The green movement has come to the funeral industry.
Funeral directors say green burials have begun to catch on as more people opt to forego traditional cremation or embalming techniques.
Surprising to many people, those traditional techniques aren't required in most states. Some people are skipping the metal caskets, burial vaults and embalming fluids that, they say, unnecessarily fill the land with toxins and waste limited material resources.
Green burials have become more than the oddity they were 20 years ago when the first practice was established 20 years ago in western South Carolina.
And though no plans have been finalized, local funeral directors say there have been talks of establishing a green cemetery in Lawrence.
The pioneer in the green cemetery movement was Billy Campbell, who opened the first conservation burial ground in the United States, on 38 acres in South Carolina.
Campbell came up with the idea after his father's death and burial in a historic cemetery behind the family's Methodist church.
"With what we spent on the funeral, I could have bought five or 10 acres and created a more permanent memorial to him," Campbell said.
Campbell's conservation burial ground now is referred to as a stunningly beautiful stretch of woods, grassland and lush creek beds where people are buried with the simplicity of centuries past and where the proceeds go toward preserving and restoring the land.
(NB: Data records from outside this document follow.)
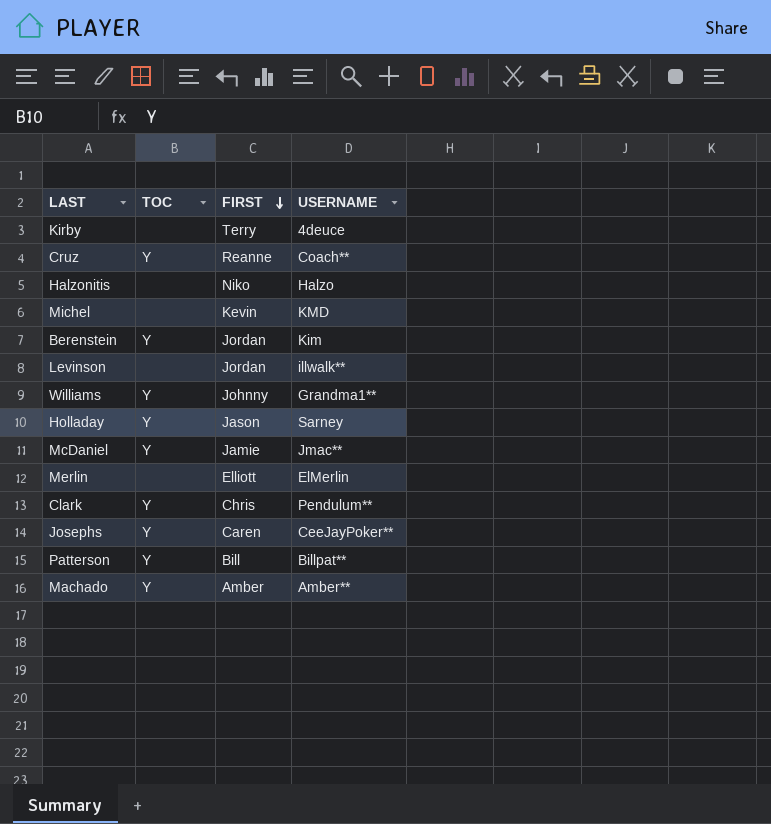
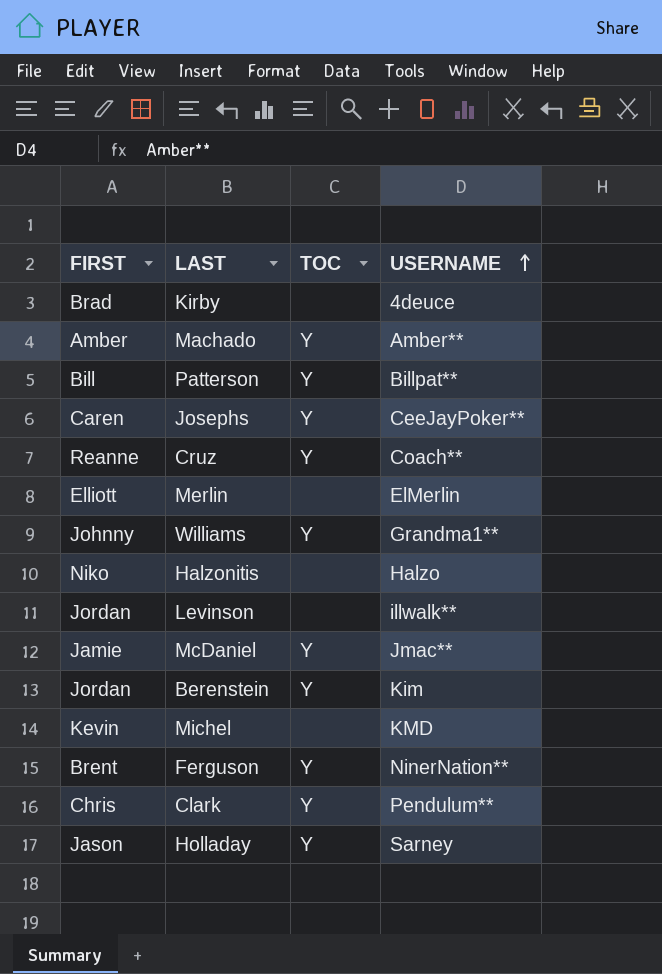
row order: FIRST descending -> USERNAME ascending
column FIRST | position: 3 -> 1
Kirby | FIRST: Terry -> Brad
row Ferguson: none -> Brent | Y | NinerNation**

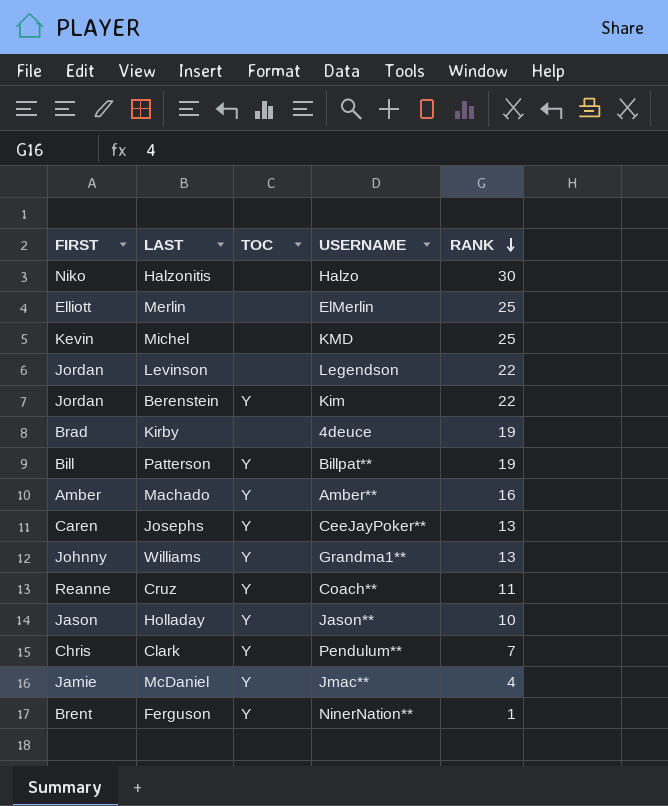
row order: USERNAME ascending -> RANK descending
column RANK | position: none -> 5
Levinson | USERNAME: illwalk** -> Legendson
Holladay | USERNAME: Sarney -> Jason**

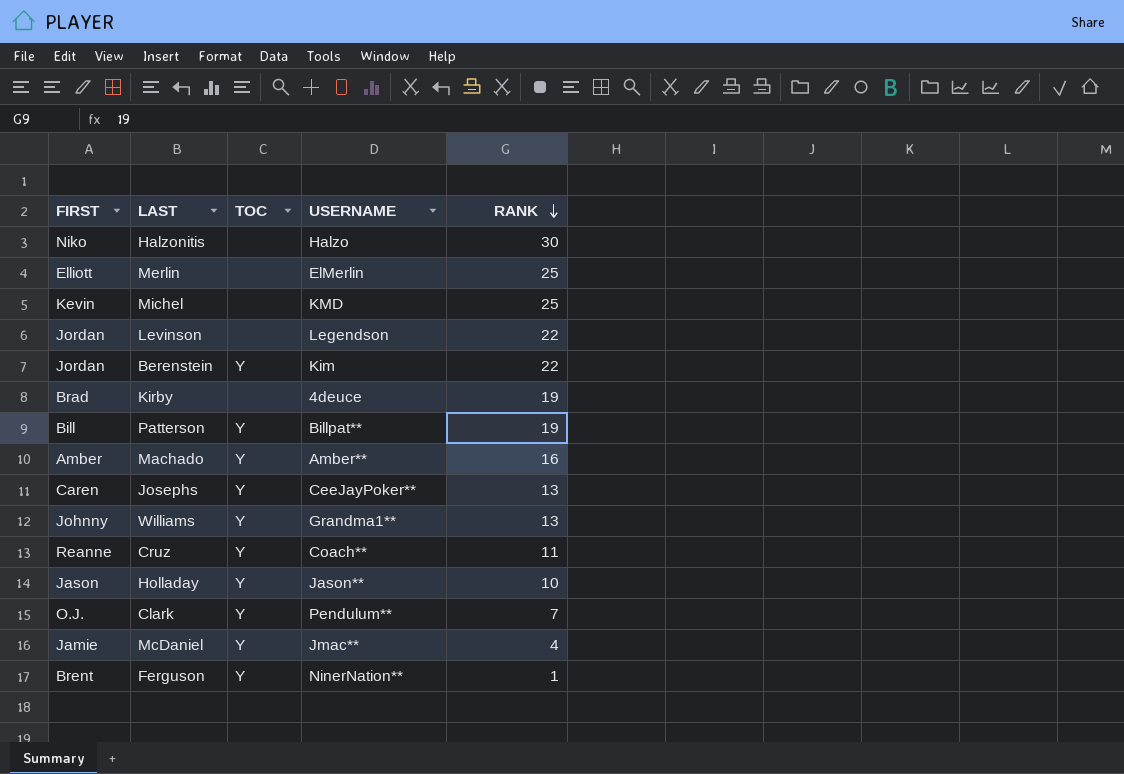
Clark | FIRST: Chris -> O.J.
Bart Yost, president of Rumsey-Yost Funeral Home 601 Ind., said green burials are not new. Another term for them is "direct" burials, and they are found across the nation in countryside or private cemeteries where people were not embalmed, were dressed in a favorite outfit or suit, and placed into what might have been a homemade, wooden casket.
"The Beni Israel cemetery (in Eudora) is a Jewish cemetery where people have been buried exactly the same as in a green burial since the 1870s, but for religious reasons," Yost said. "One major difference is that there would be no nonprotective liner (used for ground stability) which would aid decomposition."
Larry McElwain, co-owner of Warren-McElwain Mortuary, 120 W. 13th St., said it's important to understand what the term "green burial" means when talking about options.
"Some areas of green burials means no casket," he said, "and there needs to be further definition of what green is."
Jake Barnett, managing funeral director of Lawrence Funeral Chapel, 3821 W. Sixth St., said he thought green burials could become popular in Lawrence.
"They will definitely catch on in the Lawrence area because we have lots of liberal folks," he said.
Ultimately, he said, it's a matter of pleasing customers.
"Whatever the family wants," he said.
But others aren't so sure.
Yost said: "The funeral business hasn't changed in the last 100 years, with the exception of cremations catching on. I don't think it will much with green burials, either."
Matt Daigh, assistant funeral director with Rumsey-Yost, said his business does offer biodegradable caskets, though they have to be special-ordered and aren't in stock on a regular basis.
Travis Farwell, funeral director at Lamb-Roberts Funeral Home in Baldwin City, said his business has not had requests for biodegradable caskets.
Farwell doesn't think the use of embalming fluid should be an issue, "compared to what chemicals we put in our sewers."
He also thinks that it is important to have a viewing of the deceased (which can be done in green burials, but with some added time constraints) as a means of coming to terms with the reality of someone's death.
"Years from now, very few people will have the luxury of funerals as we now do, due to land shortages, and those who do will be looked at as royalty," he said.
McElwain and Yost both said there has been some discussions about creating a green cemetery in Lawrence. But all the funeral directors contacted for this story declined to discuss the details of the proposals, saying it was too early in the process.
While they don't think the eco-friendly burials will be a large part of their business, it may become a portion of families' requests.
"It will be popular with a segment of society who will like it, want it and work with it in a respectful way," McElwain said.